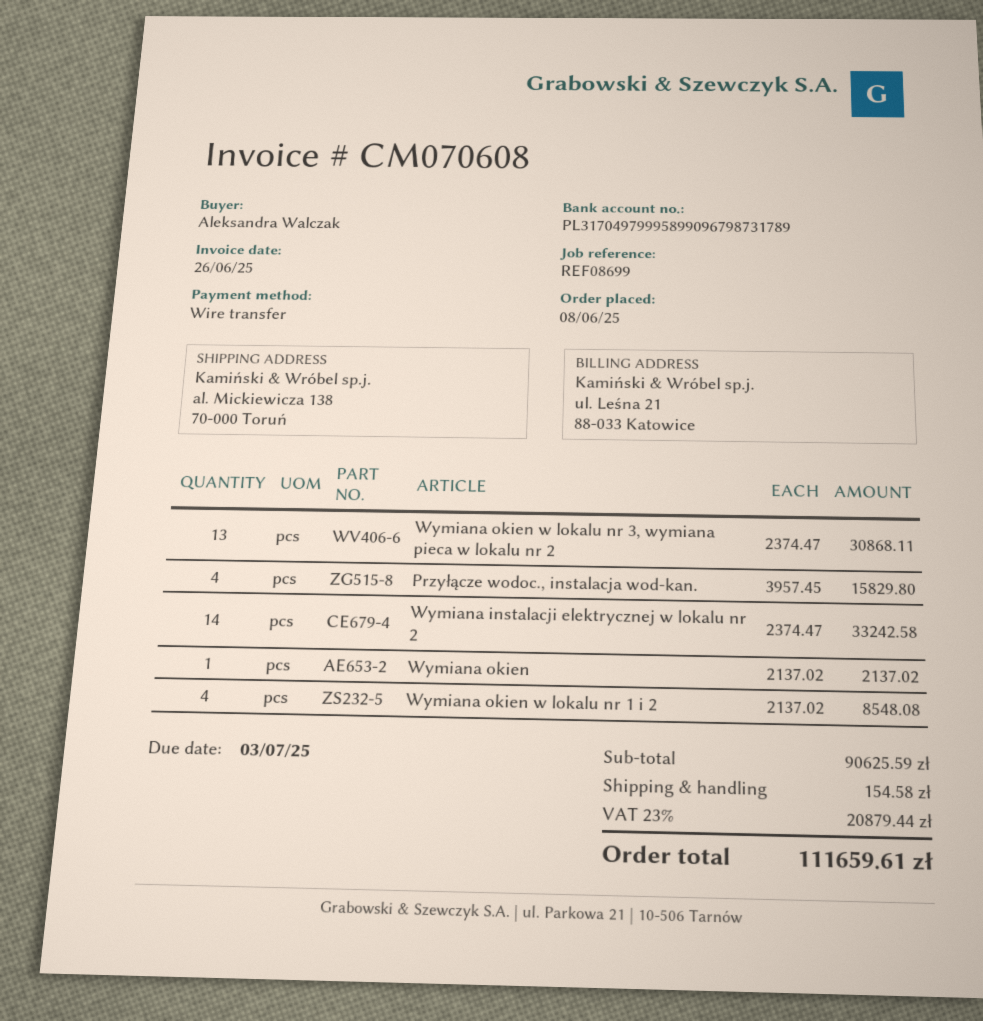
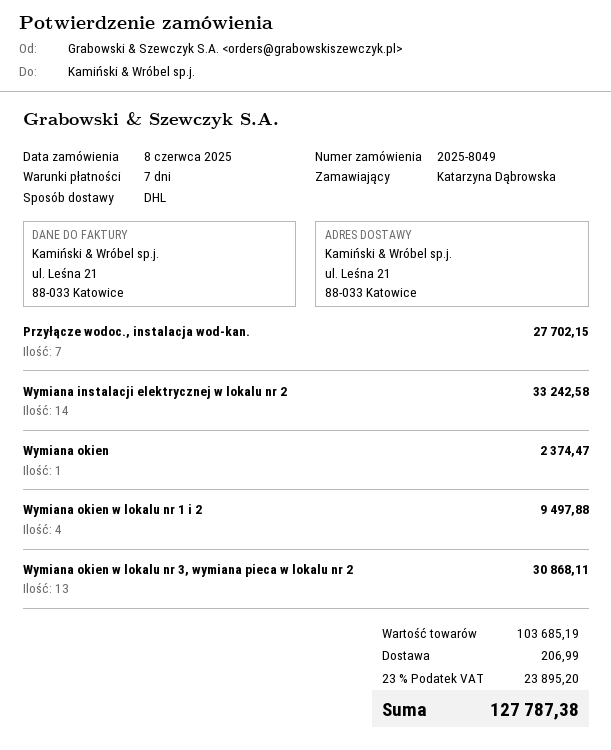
ordered by: Aleksandra Walczak -> Katarzyna Dąbrowska
ship to: al. Mickiewicza 138, 70-000 Toruń -> ul. Leśna 21, 88-033 Katowice
Przyłącze wodoc., instalacja wod-kan.: 4 for 15829.80 -> 7 for 27702.15
Wymiana okien: 1 for 2137.02 -> 1 for 2374.47
Wymiana okien w lokalu nr 1 i 2: 4 for 8548.08 -> 4 for 9497.88
subtotal: 90625.59 -> 103685.19
shipping: 154.58 -> 206.99
tax: 23% = 20879.44 -> 23% = 23895.20
total: 111659.61 -> 127787.38

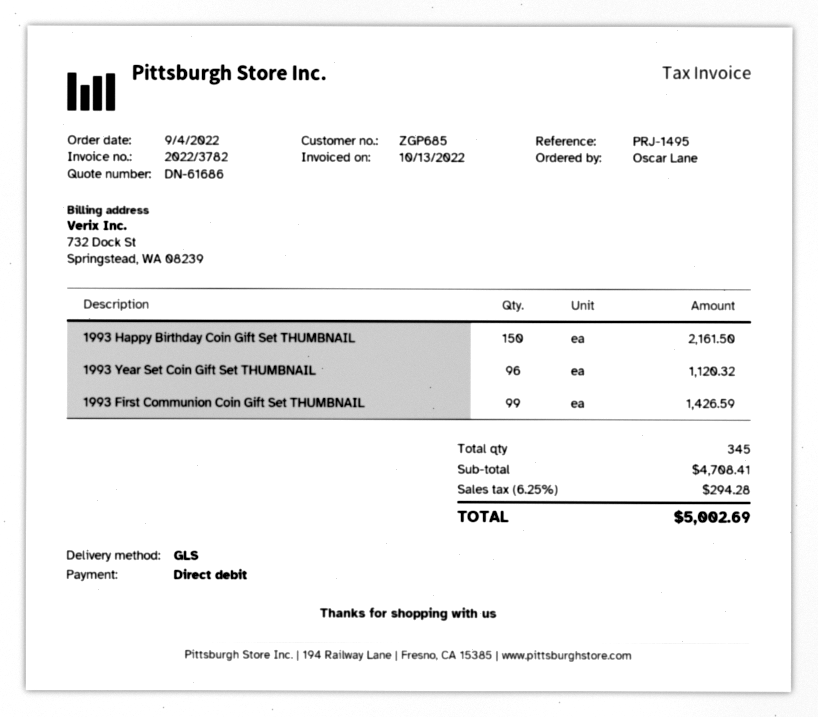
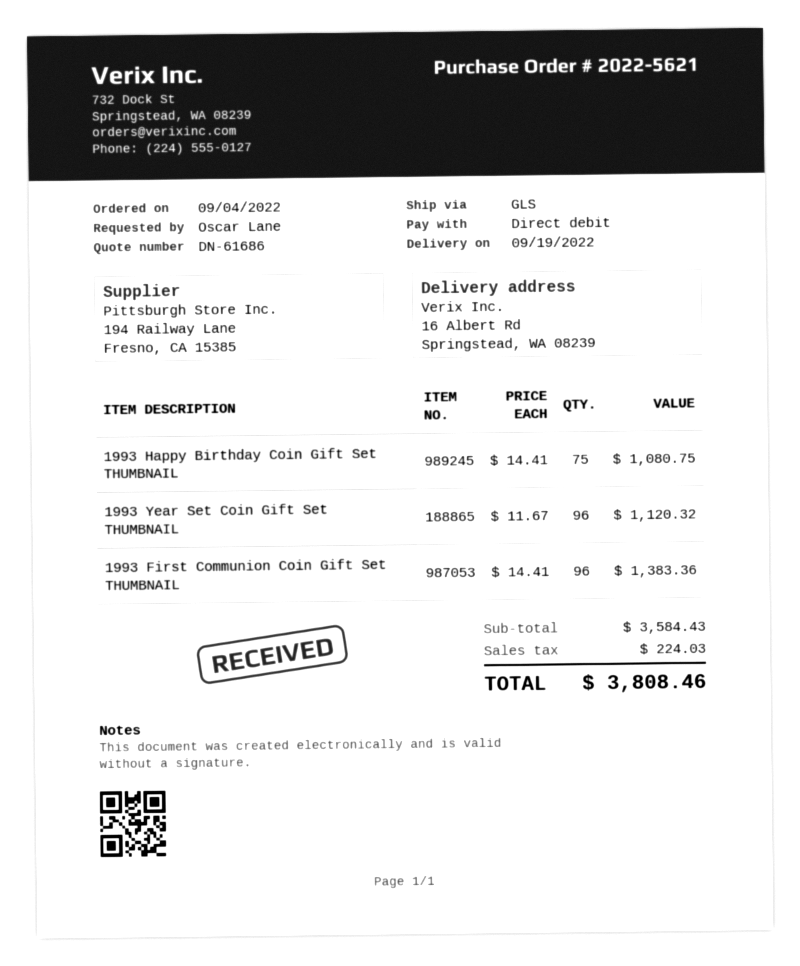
1993 Happy Birthday Coin Gift Set THUMBNAIL: 150 for 2161.50 -> 75 for 1080.75
1993 First Communion Coin Gift Set THUMBNAIL: 99 for 1426.59 -> 96 for 1383.36
subtotal: 4708.41 -> 3584.43
tax: 294.28 -> 224.03
total: 5002.69 -> 3808.46

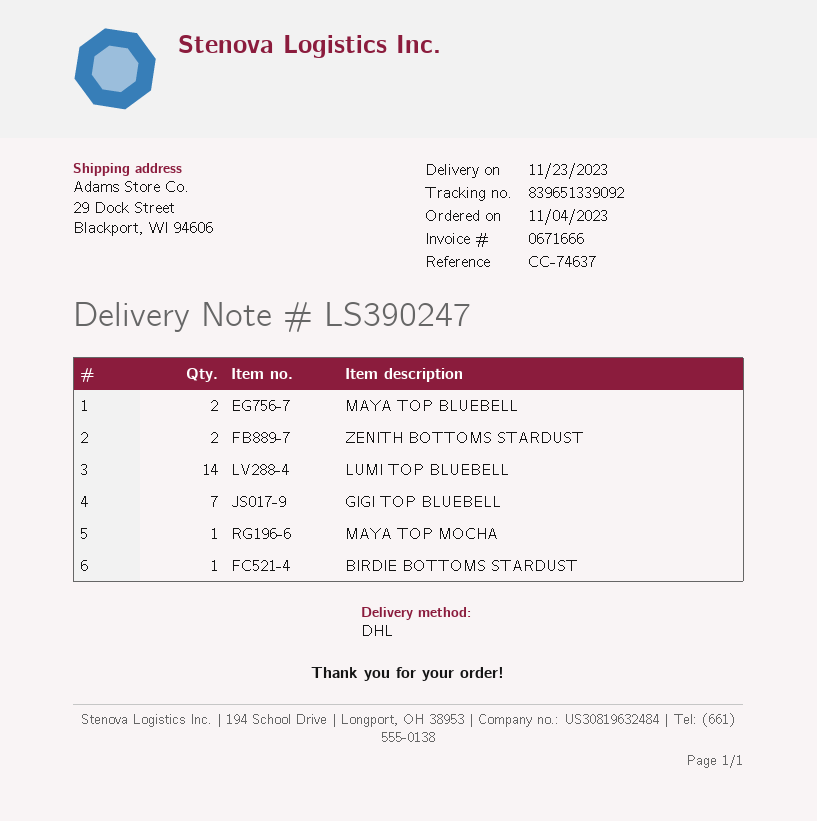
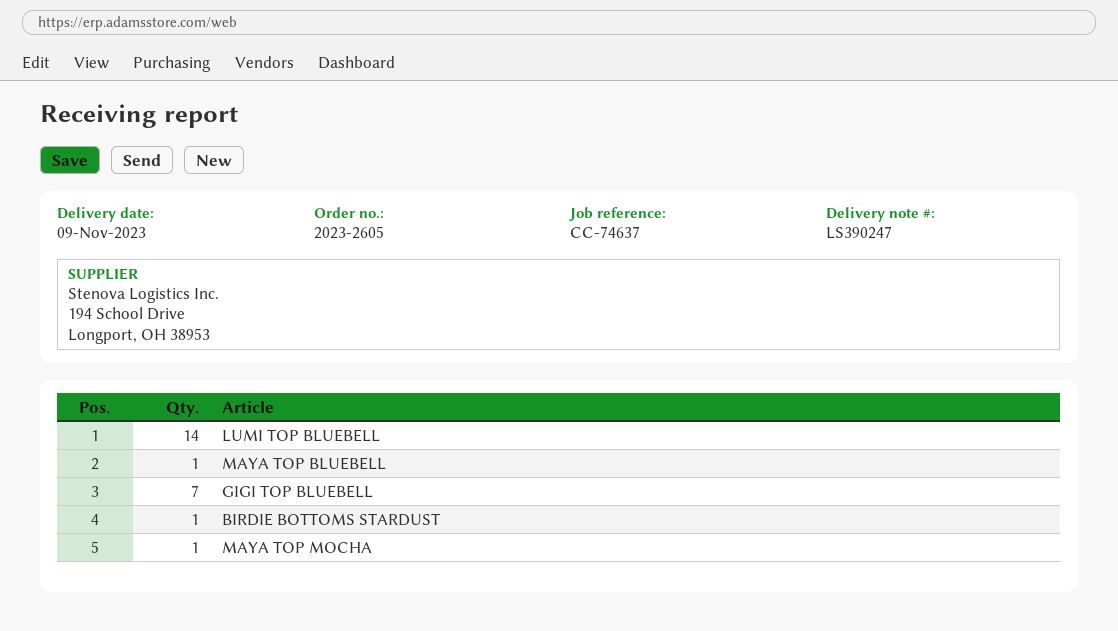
delivery date: 2023-11-23 -> 2023-11-09
MAYA TOP BLUEBELL: 2 -> 1
ZENITH BOTTOMS STARDUST: 2 -> none

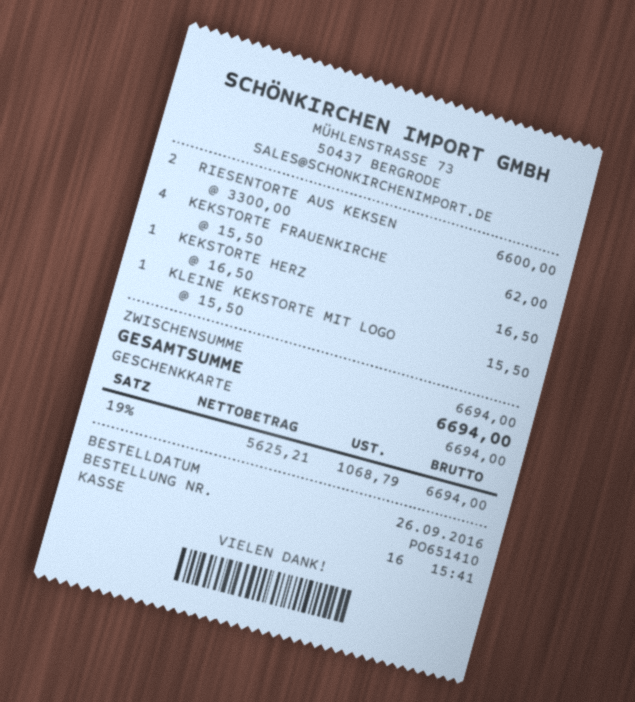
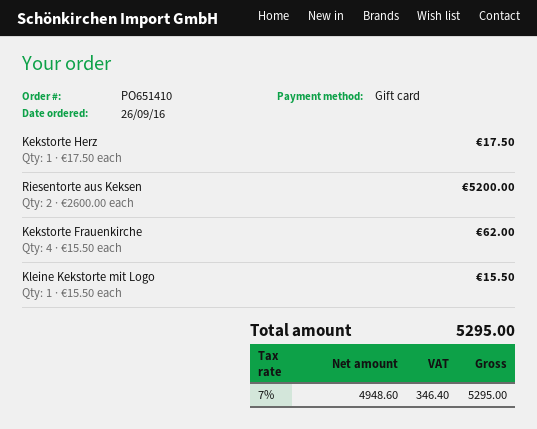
RIESENTORTE AUS KEKSEN: 2 x 3300.00 = 6600.00 -> 2 x 2600.00 = 5200.00
KEKSTORTE HERZ: 1 x 16.50 = 16.50 -> 1 x 17.50 = 17.50
net: 5625.21 -> 4948.60
tax: 19% = 1068.79 -> 7% = 346.40
total: 6694.00 -> 5295.00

☆ ☆ ☆

## [What to do]
Your answer must be an exact repeat of the records above, with the pictures left out.

## [Task answer]
ordered by: Aleksandra Walczak -> Katarzyna Dąbrowska
ship to: al. Mickiewicza 138, 70-000 Toruń -> ul. Leśna 21, 88-033 Katowice
Przyłącze wodoc., instalacja wod-kan.: 4 for 15829.80 -> 7 for 27702.15
Wymiana okien: 1 for 2137.02 -> 1 for 2374.47
Wymiana okien w lokalu nr 1 i 2: 4 for 8548.08 -> 4 for 9497.88
subtotal: 90625.59 -> 103685.19
shipping: 154.58 -> 206.99
tax: 23% = 20879.44 -> 23% = 23895.20
total: 111659.61 -> 127787.38

1993 Happy Birthday Coin Gift Set THUMBNAIL: 150 for 2161.50 -> 75 for 1080.75
1993 First Communion Coin Gift Set THUMBNAIL: 99 for 1426.59 -> 96 for 1383.36
subtotal: 4708.41 -> 3584.43
tax: 294.28 -> 224.03
total: 5002.69 -> 3808.46

delivery date: 2023-11-23 -> 2023-11-09
MAYA TOP BLUEBELL: 2 -> 1
ZENITH BOTTOMS STARDUST: 2 -> none

RIESENTORTE AUS KEKSEN: 2 x 3300.00 = 6600.00 -> 2 x 2600.00 = 5200.00
KEKSTORTE HERZ: 1 x 16.50 = 16.50 -> 1 x 17.50 = 17.50
net: 5625.21 -> 4948.60
tax: 19% = 1068.79 -> 7% = 346.40
total: 6694.00 -> 5295.00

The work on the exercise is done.